Zion Harvey: Hand Transplant Gives Young Boy Two New Hands

Zion Harvey's hand transplant makes him the youngest child ever to receive a double-hand transplant. The 8-year-old Baltimore boy had lost both hands to a serious infection, but now an 11-hour operation has given them back.

In a related report by the Inquisitr, a woman met the man who received her brother's face as part of a face transplant operation. Doctors are also planning the first ever human head transplant in 2017, but some are skeptical it is possible.

It turns out Zion Harvey's hand transplant took place earlier in July, but doctors did not make the announcement until this week.

"This surgery was the result of years of training, followed by months of planning and preparation by a remarkable team," said Dr. Scott Levin, according to Science Daily.

"The success of Penn's first bilateral hand transplant on an adult, performed in 2011, gave us a foundation to adapt the intricate techniques and coordinated plans required to perform this type of complex procedure on a child. CHOP is one of the few places in the world that offer the capabilities necessary to push the limits of medicine to give a child a drastically improved quality of life."
Levin says Zion "woke up smiling" and has not complained or cried despite the grueling procedure. Zion Harvey's hand transplant required a 40-person medical team to work for 11 hours. First they used steel plates to connect the bones together, and then they connected together all of the arteries, veins, muscles, tendons, and nerves within the two new hands.

The history behind Zion Harvey's hand transplant surgery is a terror to any parent. As a toddler, little Zion contracted sepsis and the resulting multiple organ failure required the amputation of both his hands and feet. At only the age of four, the poor child needed a kidney transplant, but this was actually a good thing since it made him a suitable double hand transplant since he was already taking medications to ensure his body's immune system does not reject the new body parts.

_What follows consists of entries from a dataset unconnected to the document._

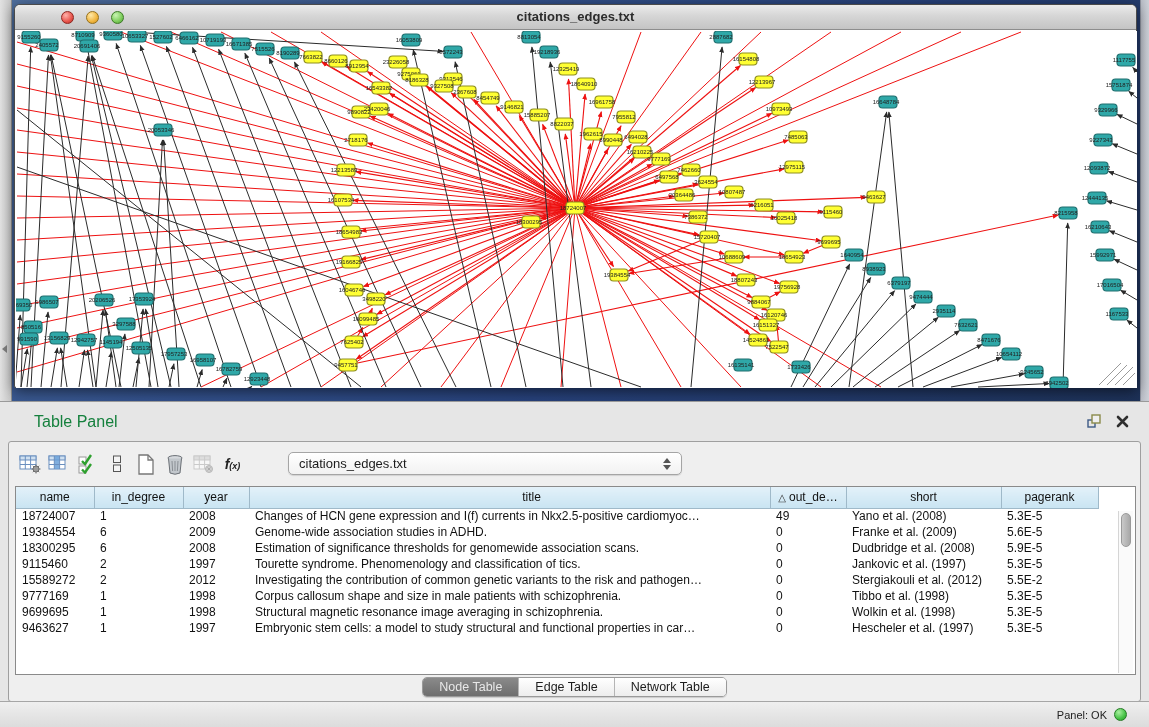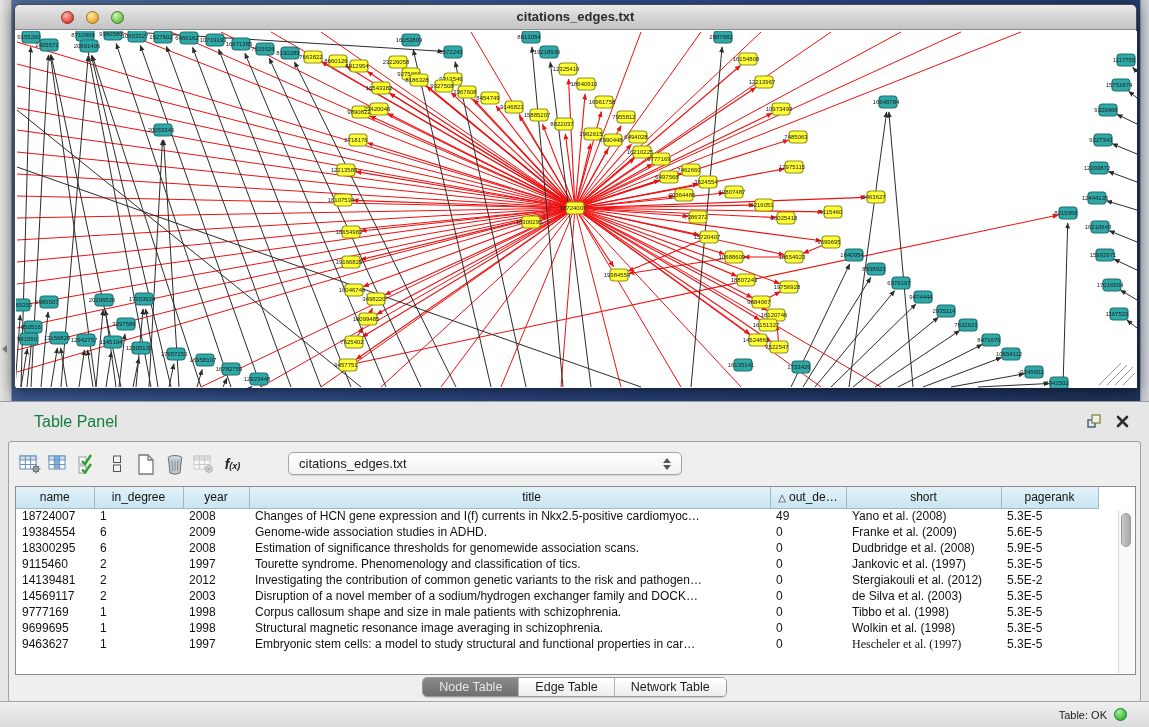--- a/index.html
+++ b/index.html
@@ -694,7 +694,7 @@
                 <td style="width: 97px;">5.3E-5</td>
               </tr>
               <tr>
-                <td style="width: 78px;">14139481</td>
+                <td style="width: 78px;">15589272</td>
                 <td style="width: 89px;">2</td>
                 <td style="width: 66px; margin-top: 28px;">2012</td>
                 <td style="width: 521px;">Investigating the contribution of common genetic variants to the risk and pathogen…</td>

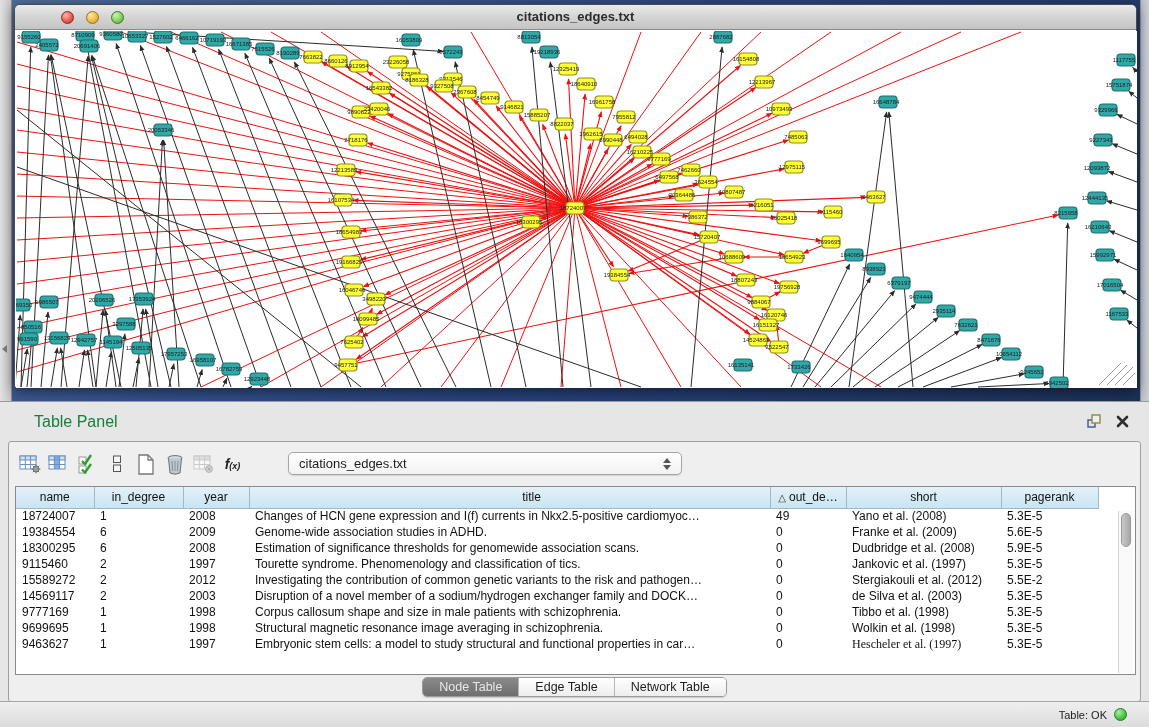--- a/index.html
+++ b/index.html
@@ -703,15 +703,6 @@
                 <td style="width: 97px;">5.5E-2</td>
               </tr>
               <tr>
-                <td style="width: 78px;">14569117</td>
-                <td style="width: 89px;">2</td>
-                <td style="width: 66px;">2003</td>
-                <td style="width: 521px;">Disruption of a novel member of a sodium/hydrogen exchanger family and DOCK…</td>
-                <td style="width: 76px;">0</td>
-                <td style="width: 155px;">de Silva et al. (2003)</td>
-                <td style="width: 97px;">5.3E-5</td>
-              </tr>
-              <tr>
                 <td style="width: 78px;">9777169</td>
                 <td style="width: 89px;">1</td>
                 <td style="width: 66px;">1998</td>

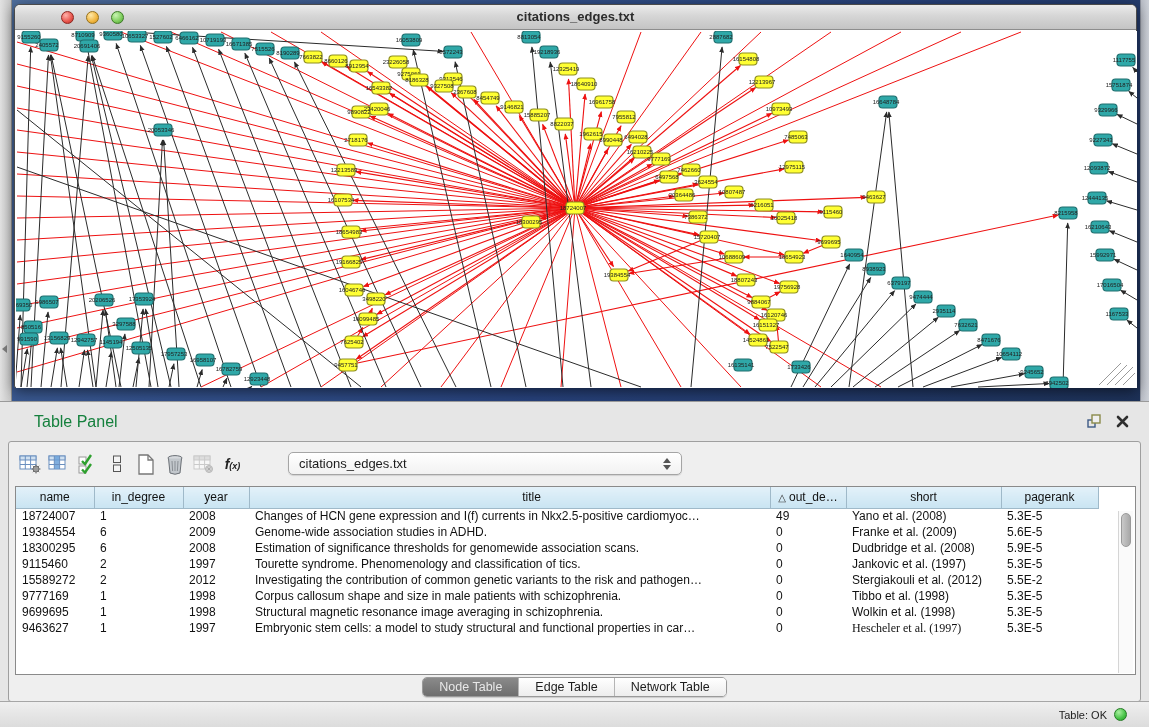--- a/index.html
+++ b/index.html
@@ -726,7 +726,7 @@
                 <td style="width: 66px;">1997</td>
                 <td style="width: 521px; margin-left: 14px;">Embryonic stem cells: a model to study structural and functional properties in car…</td>
                 <td style="width: 76px;">0</td>
-                <td style="width: 155px; font-family: Liberation Serif, serif;">Hescheler et al. (1997)</td>
+                <td style="width: 155px;">Hescheler et al. (1997)</td>
                 <td style="width: 97px;">5.3E-5</td>
               </tr>
             </tbody>

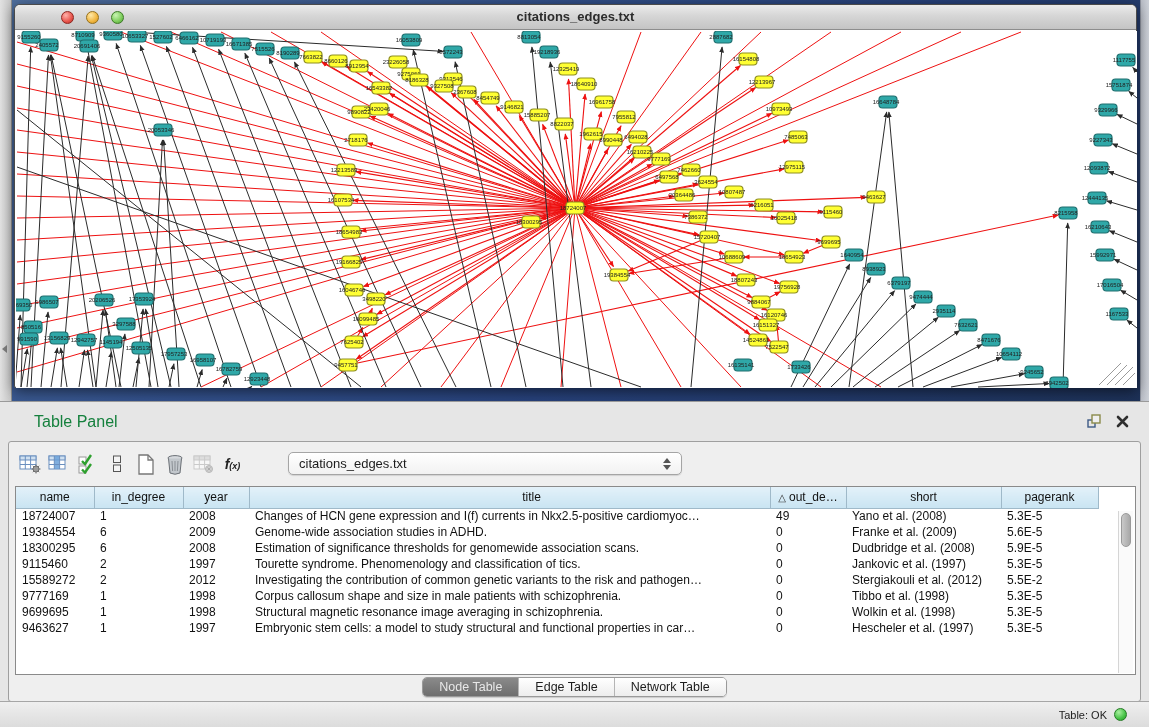--- a/index.html
+++ b/index.html
@@ -747,7 +747,7 @@
   </div>
 
   <div class="statusbar">
-    <span class="mem">Table: OK</span>
+    <span class="mem">Panel: OK</span>
     <span class="led"></span>
   </div>
 </div>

Regardless of all these medical problems, the little boy was very active before the double hand transplant. Leg prosthetics at least allowed him to walk, run and jump, but Zion wanted to throw a football and play on the monkey bars.

"It was no more of a risk than a kidney transplant," Zion's mother, Pattie Ray, said, according to the Associated Press. "So I felt like I was willing to take that risk for him, if he wanted it — to be able to play monkey bars and football."

The Children's Hospital of Philadelphia also announced they would not charge extra for the double hand transplant. The family will not be liable for any costs beyond that which may be covered by medical insurance, an extra bonus that left Zion grateful.

"I want to say to you guys, thank you for helping me through this bumpy road," he said.